Diafragmavoorkeuze

Hiermee kunt u het scherpstellingsbereik of de mate van onscherpe achtergrond instellen.
  1. Zet de functiekeuzeknop in de stand (Diafragmavoorkeuze).

  1. Draai de diafragmaring om de diafragmawaarde (het F-getal) te selecteren.
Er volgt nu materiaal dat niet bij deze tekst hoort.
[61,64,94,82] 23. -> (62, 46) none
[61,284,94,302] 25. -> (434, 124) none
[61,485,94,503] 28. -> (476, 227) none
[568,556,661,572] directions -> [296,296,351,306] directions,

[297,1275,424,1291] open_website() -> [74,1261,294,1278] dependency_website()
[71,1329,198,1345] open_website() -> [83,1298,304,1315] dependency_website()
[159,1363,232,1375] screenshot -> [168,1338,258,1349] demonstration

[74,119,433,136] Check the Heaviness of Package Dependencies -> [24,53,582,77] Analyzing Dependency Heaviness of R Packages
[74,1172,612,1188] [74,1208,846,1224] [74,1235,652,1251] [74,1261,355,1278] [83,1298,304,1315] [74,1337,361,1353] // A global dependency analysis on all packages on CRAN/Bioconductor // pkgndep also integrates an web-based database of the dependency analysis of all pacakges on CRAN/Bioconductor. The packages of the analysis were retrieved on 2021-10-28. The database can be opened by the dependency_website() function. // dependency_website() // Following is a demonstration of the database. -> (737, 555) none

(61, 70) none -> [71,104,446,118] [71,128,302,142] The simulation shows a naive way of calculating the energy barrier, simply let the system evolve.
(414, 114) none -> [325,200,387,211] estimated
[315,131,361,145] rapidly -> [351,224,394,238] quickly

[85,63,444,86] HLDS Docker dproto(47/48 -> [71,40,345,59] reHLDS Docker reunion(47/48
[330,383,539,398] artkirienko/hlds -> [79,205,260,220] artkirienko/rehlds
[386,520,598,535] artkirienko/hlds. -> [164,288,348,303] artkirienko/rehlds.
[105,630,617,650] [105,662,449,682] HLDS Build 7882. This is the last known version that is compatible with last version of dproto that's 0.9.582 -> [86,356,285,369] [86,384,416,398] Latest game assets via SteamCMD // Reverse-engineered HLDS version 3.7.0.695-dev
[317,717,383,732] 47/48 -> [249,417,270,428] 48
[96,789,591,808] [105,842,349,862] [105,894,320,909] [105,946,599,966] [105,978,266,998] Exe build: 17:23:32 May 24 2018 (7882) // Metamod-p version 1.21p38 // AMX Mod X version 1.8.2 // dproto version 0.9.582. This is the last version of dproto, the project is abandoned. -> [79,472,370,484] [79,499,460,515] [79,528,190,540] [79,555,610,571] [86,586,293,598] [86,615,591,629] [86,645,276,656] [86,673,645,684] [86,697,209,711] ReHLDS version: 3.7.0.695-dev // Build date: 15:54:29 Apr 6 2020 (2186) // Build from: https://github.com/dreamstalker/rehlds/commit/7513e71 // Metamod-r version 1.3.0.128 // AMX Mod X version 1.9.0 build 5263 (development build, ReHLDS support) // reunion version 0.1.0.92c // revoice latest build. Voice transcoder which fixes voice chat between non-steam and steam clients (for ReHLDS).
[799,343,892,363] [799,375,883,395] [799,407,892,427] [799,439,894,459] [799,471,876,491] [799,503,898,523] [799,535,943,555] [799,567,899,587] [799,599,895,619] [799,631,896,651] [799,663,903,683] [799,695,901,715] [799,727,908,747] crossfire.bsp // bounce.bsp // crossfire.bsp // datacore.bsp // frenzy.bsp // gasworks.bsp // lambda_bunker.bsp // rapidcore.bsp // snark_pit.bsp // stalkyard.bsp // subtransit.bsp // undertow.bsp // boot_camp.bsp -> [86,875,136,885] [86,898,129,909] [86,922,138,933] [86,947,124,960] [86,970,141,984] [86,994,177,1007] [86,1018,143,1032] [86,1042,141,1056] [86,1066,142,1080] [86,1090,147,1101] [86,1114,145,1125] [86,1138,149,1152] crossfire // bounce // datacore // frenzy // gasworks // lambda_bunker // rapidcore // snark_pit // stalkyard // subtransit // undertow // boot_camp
  • U kunt een diafragmawaarde (F-getal) selecteren tussen F2,0 en F22.

  • De sluitertijd wordt automatisch ingesteld tussen 1/4000 seconde tot en met 30 seconden.

  1. Neem op met de ontspanknop.

Over de diafragmavoorkeur
Hoe lager de diafragmawaarde (het F-getal), hoe groter het gat waardoor het licht binnenvalt. De scherptediepte neemt af en alles, behalve de voorwerpen binnen een klein afstandsbereik, zal onscherp zijn. Dit is goed voor portretten, enz.
Hoe hoger de diafragmawaarde (het F-getal), hoe kleiner het gat waardoor het licht binnenvalt. Zowel voorwerpen relatief dichtbij de lens als ver verwijderd zullen scherpgesteld zijn. Dit is goed voor landschappen, enz.
Opmerkingen
  • Als na het maken van de instellingen geen juiste belichting wordt verkregen, knipperen de indicators van de instelwaarden op het scherm. U kunt onder deze omstandigheden opnemen, maar wij adviseren u de instelwaarden opnieuw in te stellen.

  • De helderheid van de beelden die op het scherm worden weergegeven, kan verschillen van het werkelijk opgenomen beeld.